- [Exercise]: Although the data below holds other lines too, output only those from the line with "font-size: 15px ->" up to and including the line with "color: #a16207 ->", exactly as they appear.

- [The data]:
>>>

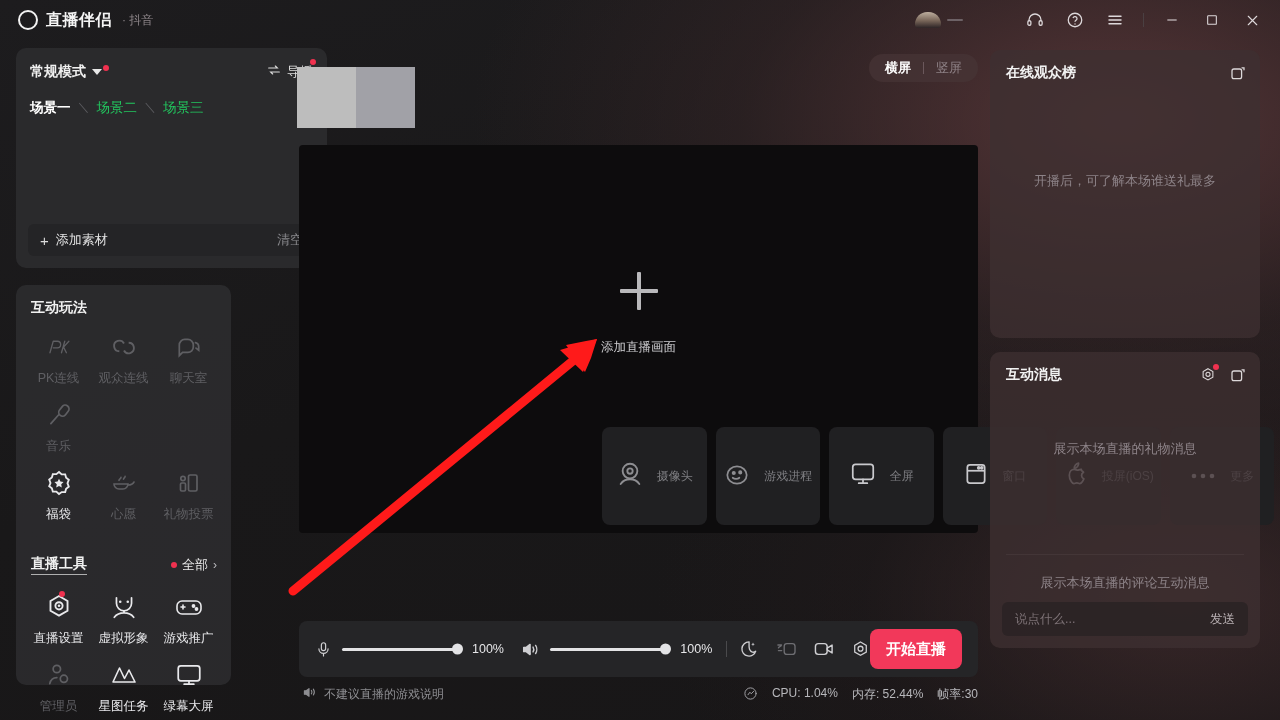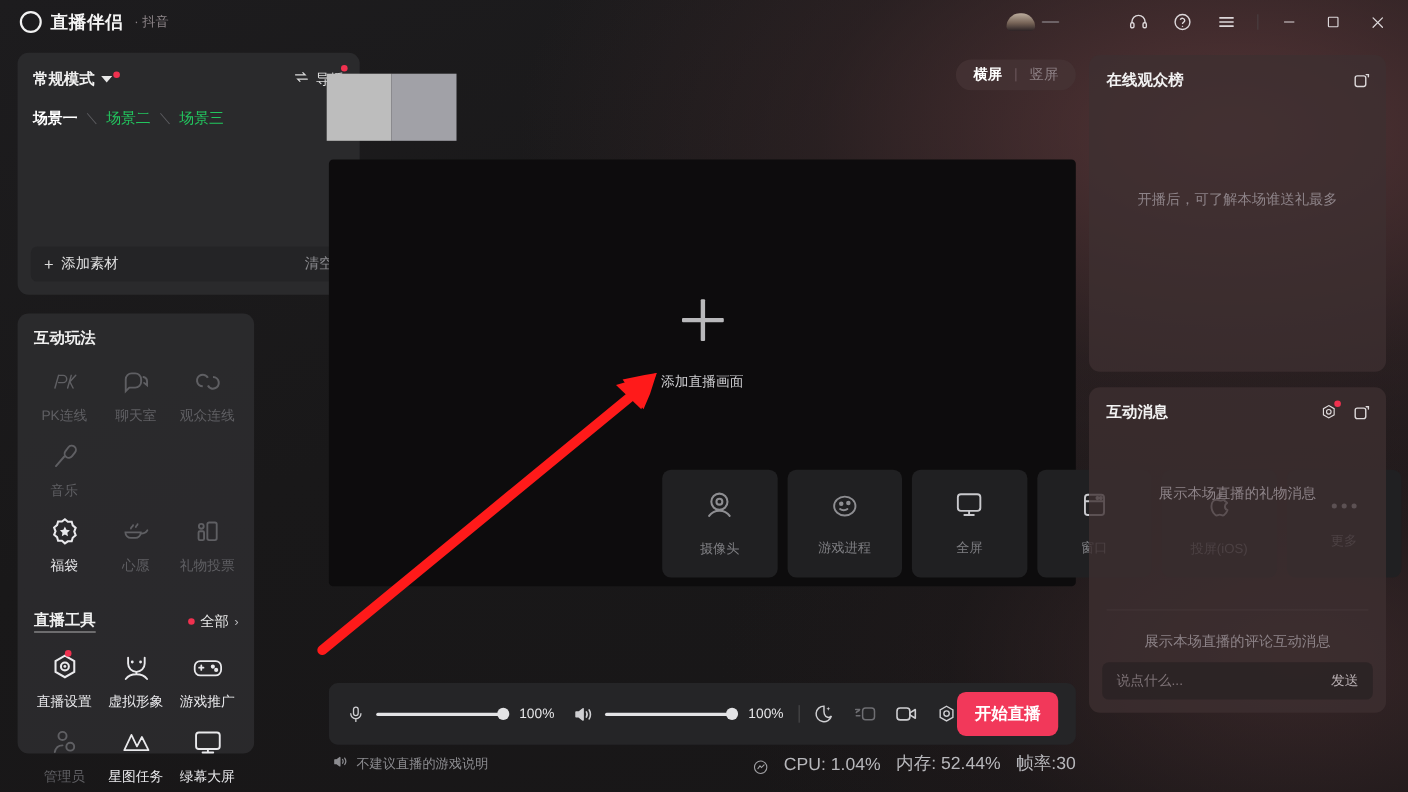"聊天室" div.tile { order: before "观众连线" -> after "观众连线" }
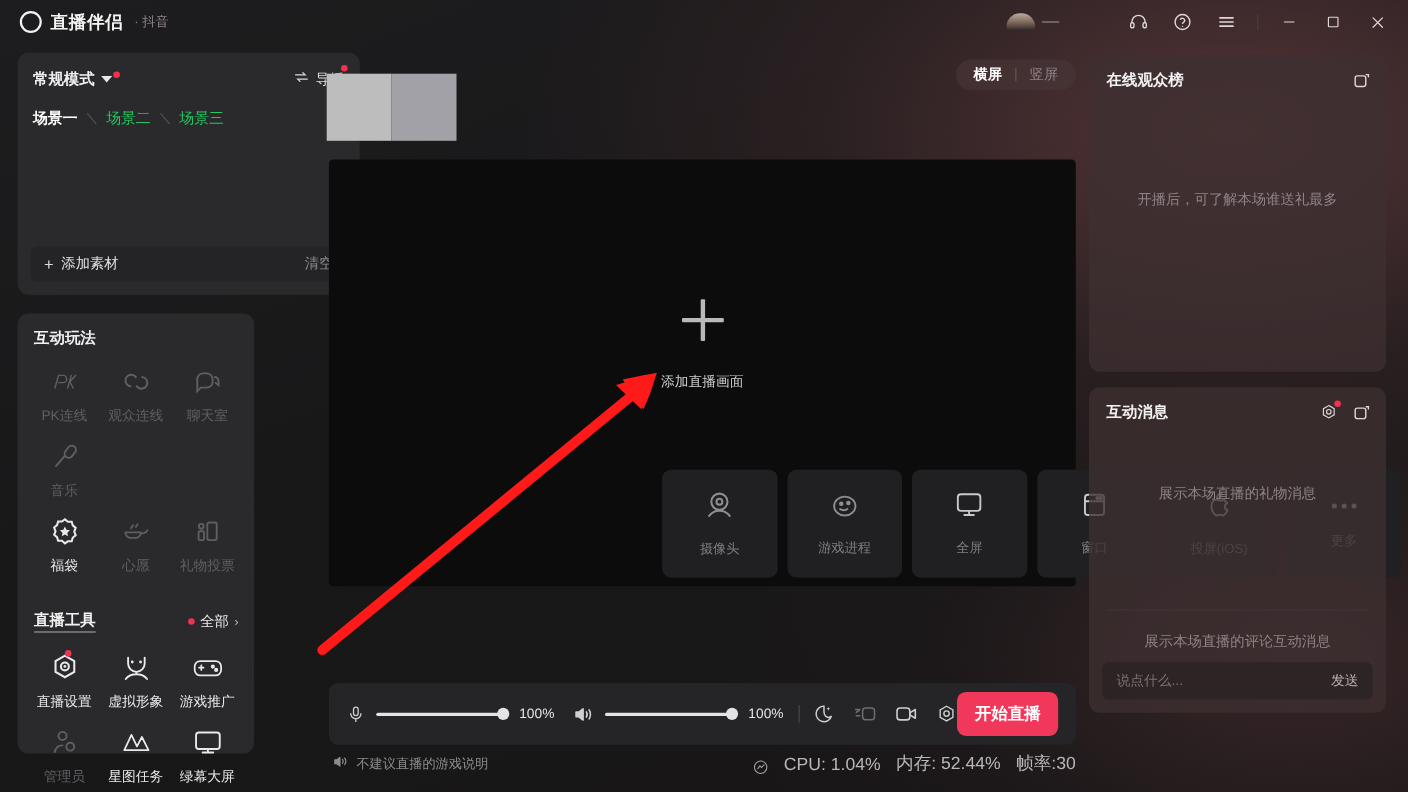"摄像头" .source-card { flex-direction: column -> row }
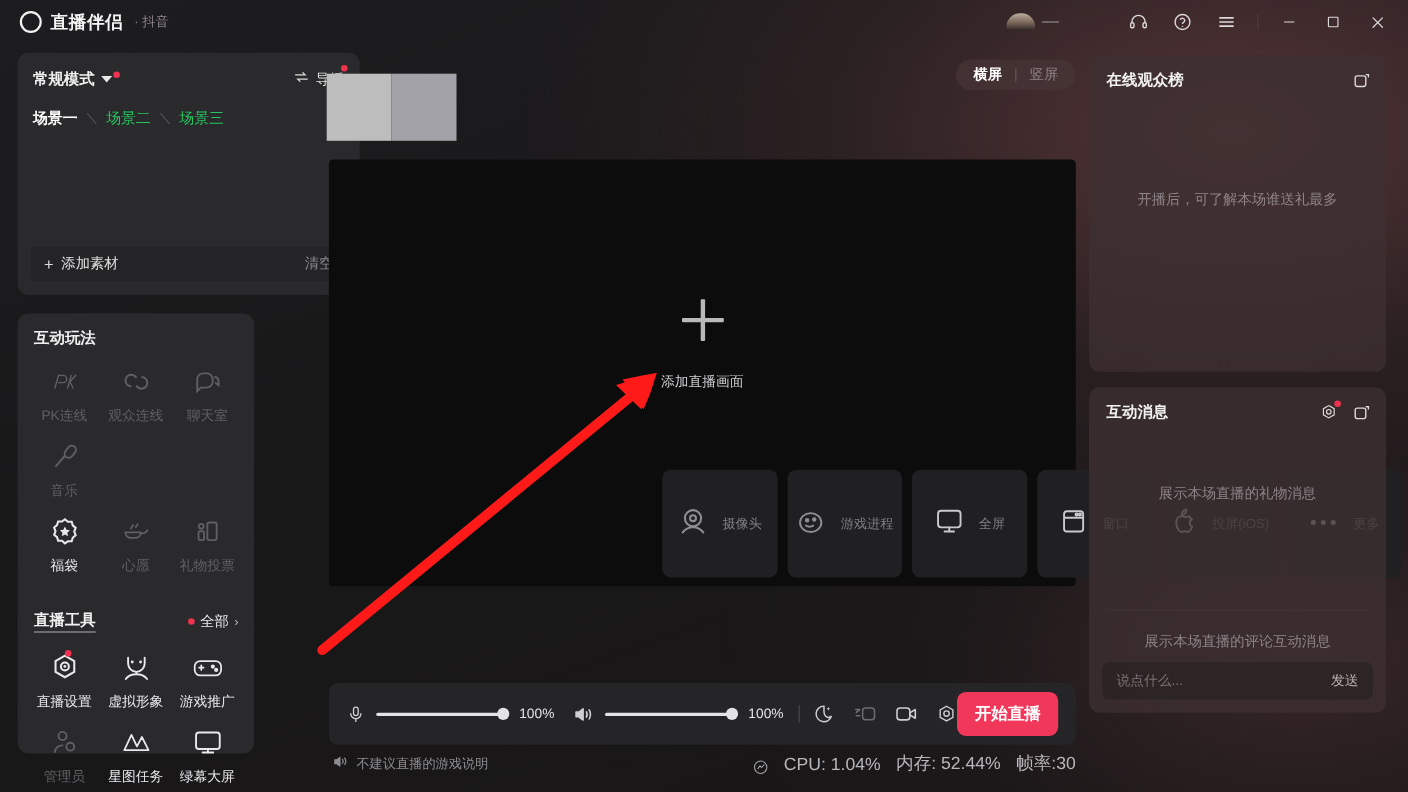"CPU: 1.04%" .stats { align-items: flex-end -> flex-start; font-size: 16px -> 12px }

<<<
>>>

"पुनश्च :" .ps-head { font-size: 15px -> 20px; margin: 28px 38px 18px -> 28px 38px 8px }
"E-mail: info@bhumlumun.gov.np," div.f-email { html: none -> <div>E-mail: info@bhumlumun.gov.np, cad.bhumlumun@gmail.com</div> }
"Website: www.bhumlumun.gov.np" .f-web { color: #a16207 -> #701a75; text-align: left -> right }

<<<

- [Exercise answer]:
"पुनश्च :" .ps-head { font-size: 15px -> 20px; margin: 28px 38px 18px -> 28px 38px 8px }
"E-mail: info@bhumlumun.gov.np," div.f-email { html: none -> <div>E-mail: info@bhumlumun.gov.np, cad.bhumlumun@gmail.com</div> }
"Website: www.bhumlumun.gov.np" .f-web { color: #a16207 -> #701a75; text-align: left -> right }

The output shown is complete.